On Monday, Hyundai Rotem said the two companies had agreed to cooperate on developing a train powered by hydrogen. Hyundai Motor plans to deploy hydrogen fuel cell stacks on trains developed and manufactured by Hyundai Rotem, which will also build the system interface to be installed between train cars.
They plan to develop a hydrogen-powered train that can travel up to 200 kilometers per single charge at a maximum speed of 70 kilometers per hour. The production of the prototype will be completed by 2020.
The announcement of the joint project comes after President Moon Jae-in met in January with Hyundai Motor Group’s de facto leader, Chung Eui-sun, in Ulsan, home to the firm’s automobile industries. There, Moon reiterated the government’s strong willingness to make the nation the global No. 1 in the hydrogen car and fuel cell market by 2030.
A hydrogen-powered train, which works by converting hydrogen into electricity, is eco-friendly as it does not emit air pollutants.
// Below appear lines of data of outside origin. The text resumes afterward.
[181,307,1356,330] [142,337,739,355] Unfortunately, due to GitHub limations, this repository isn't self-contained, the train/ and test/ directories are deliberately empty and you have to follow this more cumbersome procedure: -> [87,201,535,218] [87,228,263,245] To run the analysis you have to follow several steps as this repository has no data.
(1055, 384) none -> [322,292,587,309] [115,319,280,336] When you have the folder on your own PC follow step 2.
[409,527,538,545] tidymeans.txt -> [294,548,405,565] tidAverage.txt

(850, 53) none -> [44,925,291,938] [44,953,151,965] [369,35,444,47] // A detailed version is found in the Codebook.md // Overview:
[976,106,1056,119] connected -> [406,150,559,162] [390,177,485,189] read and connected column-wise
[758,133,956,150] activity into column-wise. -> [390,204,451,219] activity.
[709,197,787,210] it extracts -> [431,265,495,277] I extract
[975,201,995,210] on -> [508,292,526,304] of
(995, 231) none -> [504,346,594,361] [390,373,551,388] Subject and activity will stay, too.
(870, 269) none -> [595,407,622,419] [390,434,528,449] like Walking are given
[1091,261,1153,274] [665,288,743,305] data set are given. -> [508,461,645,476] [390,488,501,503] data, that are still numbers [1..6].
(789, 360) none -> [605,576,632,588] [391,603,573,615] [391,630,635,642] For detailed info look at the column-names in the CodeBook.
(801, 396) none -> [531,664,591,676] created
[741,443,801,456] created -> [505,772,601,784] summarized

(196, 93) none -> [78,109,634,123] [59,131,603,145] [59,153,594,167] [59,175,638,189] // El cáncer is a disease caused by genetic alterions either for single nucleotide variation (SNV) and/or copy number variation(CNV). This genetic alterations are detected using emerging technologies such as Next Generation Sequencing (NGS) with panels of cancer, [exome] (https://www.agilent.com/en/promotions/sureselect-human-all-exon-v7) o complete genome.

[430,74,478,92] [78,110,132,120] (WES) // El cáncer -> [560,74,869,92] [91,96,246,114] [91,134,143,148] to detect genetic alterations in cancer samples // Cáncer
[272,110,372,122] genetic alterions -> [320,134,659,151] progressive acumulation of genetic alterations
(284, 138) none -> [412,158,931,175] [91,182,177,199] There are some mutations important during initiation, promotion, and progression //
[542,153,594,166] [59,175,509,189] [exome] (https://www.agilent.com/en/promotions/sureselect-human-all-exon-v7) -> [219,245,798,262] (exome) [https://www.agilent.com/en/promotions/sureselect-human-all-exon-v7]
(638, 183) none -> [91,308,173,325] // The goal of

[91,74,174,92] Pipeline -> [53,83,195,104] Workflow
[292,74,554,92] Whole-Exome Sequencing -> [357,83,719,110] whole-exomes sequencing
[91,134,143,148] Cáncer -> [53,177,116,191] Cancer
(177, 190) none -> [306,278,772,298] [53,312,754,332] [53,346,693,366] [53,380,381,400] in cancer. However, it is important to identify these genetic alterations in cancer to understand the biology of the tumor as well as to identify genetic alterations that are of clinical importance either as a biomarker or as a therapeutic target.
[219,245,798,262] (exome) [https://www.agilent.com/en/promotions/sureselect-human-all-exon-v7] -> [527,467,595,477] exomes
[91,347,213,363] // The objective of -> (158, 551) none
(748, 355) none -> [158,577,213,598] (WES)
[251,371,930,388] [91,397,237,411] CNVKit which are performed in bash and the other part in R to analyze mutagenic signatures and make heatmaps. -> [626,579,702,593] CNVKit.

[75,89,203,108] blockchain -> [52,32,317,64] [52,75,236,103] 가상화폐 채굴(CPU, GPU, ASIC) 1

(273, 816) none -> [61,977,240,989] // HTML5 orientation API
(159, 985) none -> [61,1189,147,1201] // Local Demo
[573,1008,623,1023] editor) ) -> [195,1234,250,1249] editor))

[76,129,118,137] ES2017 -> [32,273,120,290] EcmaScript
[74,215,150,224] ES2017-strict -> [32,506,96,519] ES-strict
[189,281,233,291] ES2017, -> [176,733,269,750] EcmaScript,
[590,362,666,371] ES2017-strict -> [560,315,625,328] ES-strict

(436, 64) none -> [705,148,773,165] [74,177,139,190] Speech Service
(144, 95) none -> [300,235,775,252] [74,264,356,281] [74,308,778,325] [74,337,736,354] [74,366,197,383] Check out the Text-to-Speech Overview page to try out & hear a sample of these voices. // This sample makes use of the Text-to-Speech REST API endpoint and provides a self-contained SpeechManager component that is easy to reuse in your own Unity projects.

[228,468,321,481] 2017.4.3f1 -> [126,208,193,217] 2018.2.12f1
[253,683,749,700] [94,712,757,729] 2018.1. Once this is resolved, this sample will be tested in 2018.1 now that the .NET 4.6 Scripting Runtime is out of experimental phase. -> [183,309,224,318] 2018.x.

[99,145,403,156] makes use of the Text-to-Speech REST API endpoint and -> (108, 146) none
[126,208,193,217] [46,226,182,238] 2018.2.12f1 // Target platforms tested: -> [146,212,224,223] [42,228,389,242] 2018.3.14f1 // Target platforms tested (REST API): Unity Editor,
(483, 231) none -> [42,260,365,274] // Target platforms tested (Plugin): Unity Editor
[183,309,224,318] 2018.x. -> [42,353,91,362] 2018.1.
It also saves on costs without requiring power infrastructure and maintenance.
Hyundai Motor is a leader in hydrogen vehicles. Its latest FCEV, Nexo, can travel 609 kilometers on a single charge, the longest range in the world for a green car, at a speed of 180 kilometers per hour. It has also launched hydrogen buses, which travel 440 kilometers on a single charge at a speed of 103 kilometers per hour.
Hyundai Rotem plans to further develop hydrogen-powered trams and locomotives in the future in cooperation with Hyundai Motor.
Separately, a state-run project to develop a hydrogen-powered train is ongoing in Korea.
The state-run Korea Railroad Research Institute started a project to build the train in April 2018 with an investment of 22 billion won ($18 million) in cooperation with the Ministry of Land, Infrastructure, and Transport.
By December 2022, the Korea Railroad Research Institute aims to develop a train that can travel more than 600 kilometers on a single charge at a speed of more than 110 kilometers, together with local train builder Woojin Industrial Systems.
Despite ongoing efforts in both the private and public sectors, challenges remain.
“The reality is that there is no precedent for the development and operation of hydrogen-powered trains. There are still no technological standards, systems, laws and experience in maintenance and engineering,” said Chung Chung-rae, chief of the Korea Railroad Corp.’s technology division.
A national strategy to boost the industry is necessary, he added.
Globally, many nations, including Japan, China and the US, are accelerating efforts to develop technologies and commercialize hydrogen-powered trains.
In 2015, China launched a hydrogen-powered tram, the first of its kind in the world. In 2018, French rail transport company Alstom developed a hydrogen-powered train for the first time in the world. It is currently in operation in Germany.
According to a report released by consulting firm McKinsey & Co. in 2017, hydrogen energy will create added value of around $2.5 trillion and generate 30 million new jobs by 2050.